Task directions: Where a line in the material below has the string "komut", please report it.

Provided data:
---------------
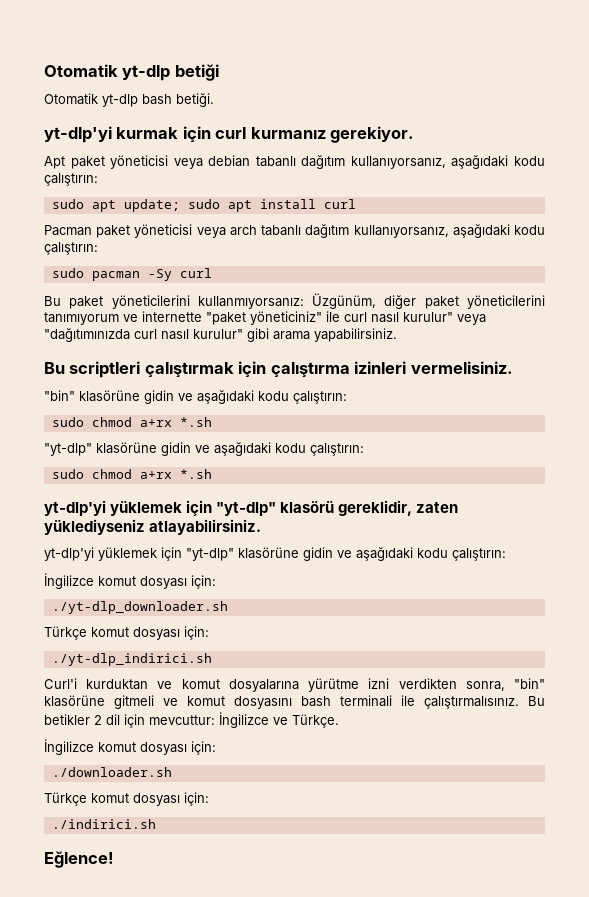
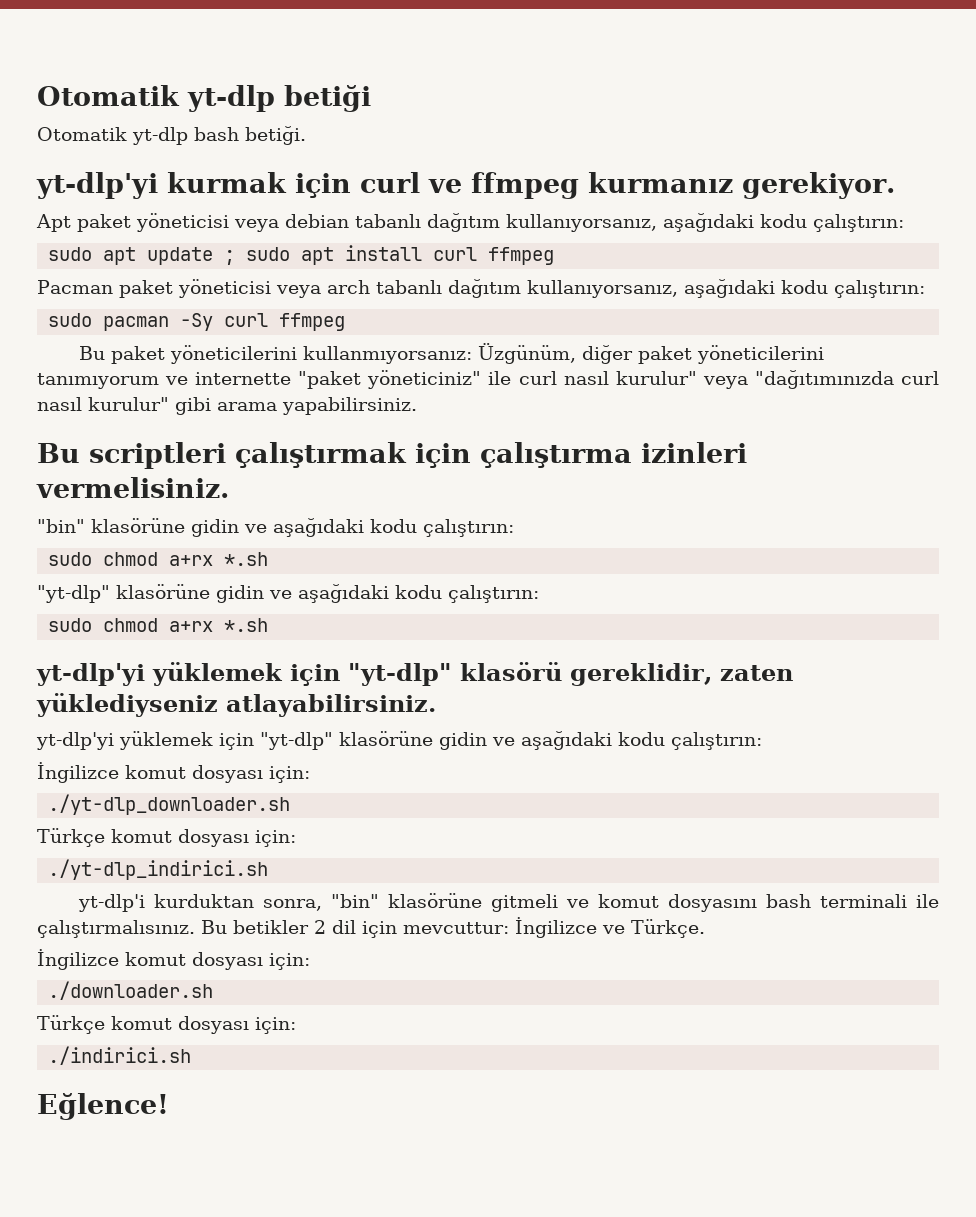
(247, 133) none -> [428,172,579,199] ve ffmpeg
[123,199,180,212] update; -> [147,247,236,265] update ;
(356, 204) none -> [488,247,555,265] ffmpeg
(212, 273) none -> [279,313,346,331] ffmpeg
[44,678,457,692] Curl'i kurduktan ve komut dosyalarına yürütme izni verdikten -> [78,894,255,912] yt-dlp'i kurduktan

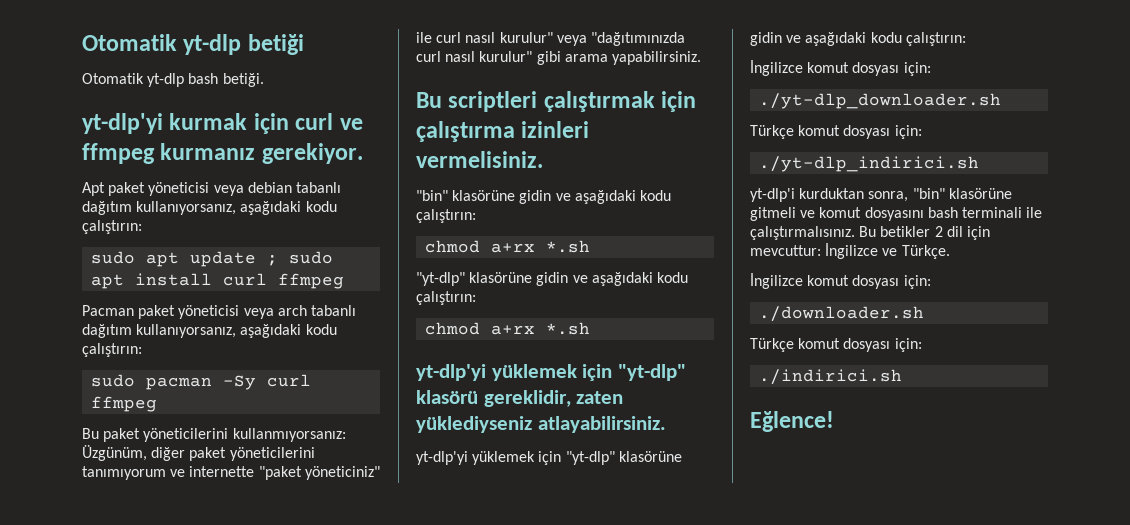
[48,552,93,566] sudo -> (476, 216) none
[48,618,93,632] sudo -> (476, 298) none

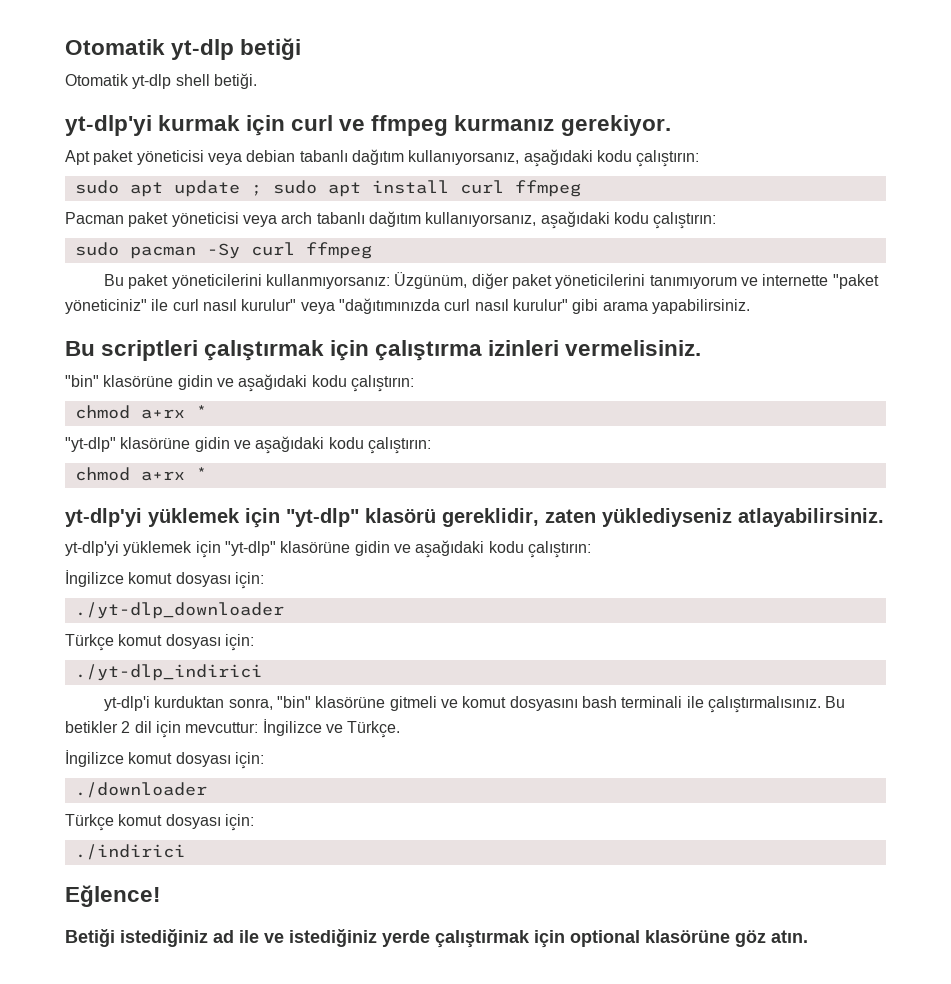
[188,73,219,84] bash -> [175,74,210,86] shell
[546,240,591,253] *.sh -> [195,405,207,418] *
[546,322,591,335] *.sh -> [195,467,207,480] *
[759,93,1002,109] [750,125,922,139] [759,156,980,172] ./yt-dlp_downloader.sh // Türkçe komut dosyası için: // ./yt-dlp_indirici.sh -> [74,602,284,619] [65,634,254,651] [74,664,262,681] ./yt-dlp_downloader // Türkçe komut dosyası için: // ./yt-dlp_indirici
[759,306,925,322] [750,338,922,352] [759,369,903,385] ./downloader.sh // Türkçe komut dosyası için: // ./indirici.sh -> [74,782,207,798] [65,814,254,831] [74,844,185,860] ./downloader // Türkçe komut dosyası için: // ./indirici
(834, 421) none -> [65,929,808,948] // Betiği istediğiniz ad ile ve istediğiniz yerde çalıştırmak için optional klasörüne göz atın.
---------------
Answer for this exercise:
[44,678,457,692] Curl'i kurduktan ve komut dosyalarına yürütme izni verdikten -> [78,894,255,912] yt-dlp'i kurduktan
[759,93,1002,109] [750,125,922,139] [759,156,980,172] ./yt-dlp_downloader.sh // Türkçe komut dosyası için: // ./yt-dlp_indirici.sh -> [74,602,284,619] [65,634,254,651] [74,664,262,681] ./yt-dlp_downloader // Türkçe komut dosyası için: // ./yt-dlp_indirici
[759,306,925,322] [750,338,922,352] [759,369,903,385] ./downloader.sh // Türkçe komut dosyası için: // ./indirici.sh -> [74,782,207,798] [65,814,254,831] [74,844,185,860] ./downloader // Türkçe komut dosyası için: // ./indirici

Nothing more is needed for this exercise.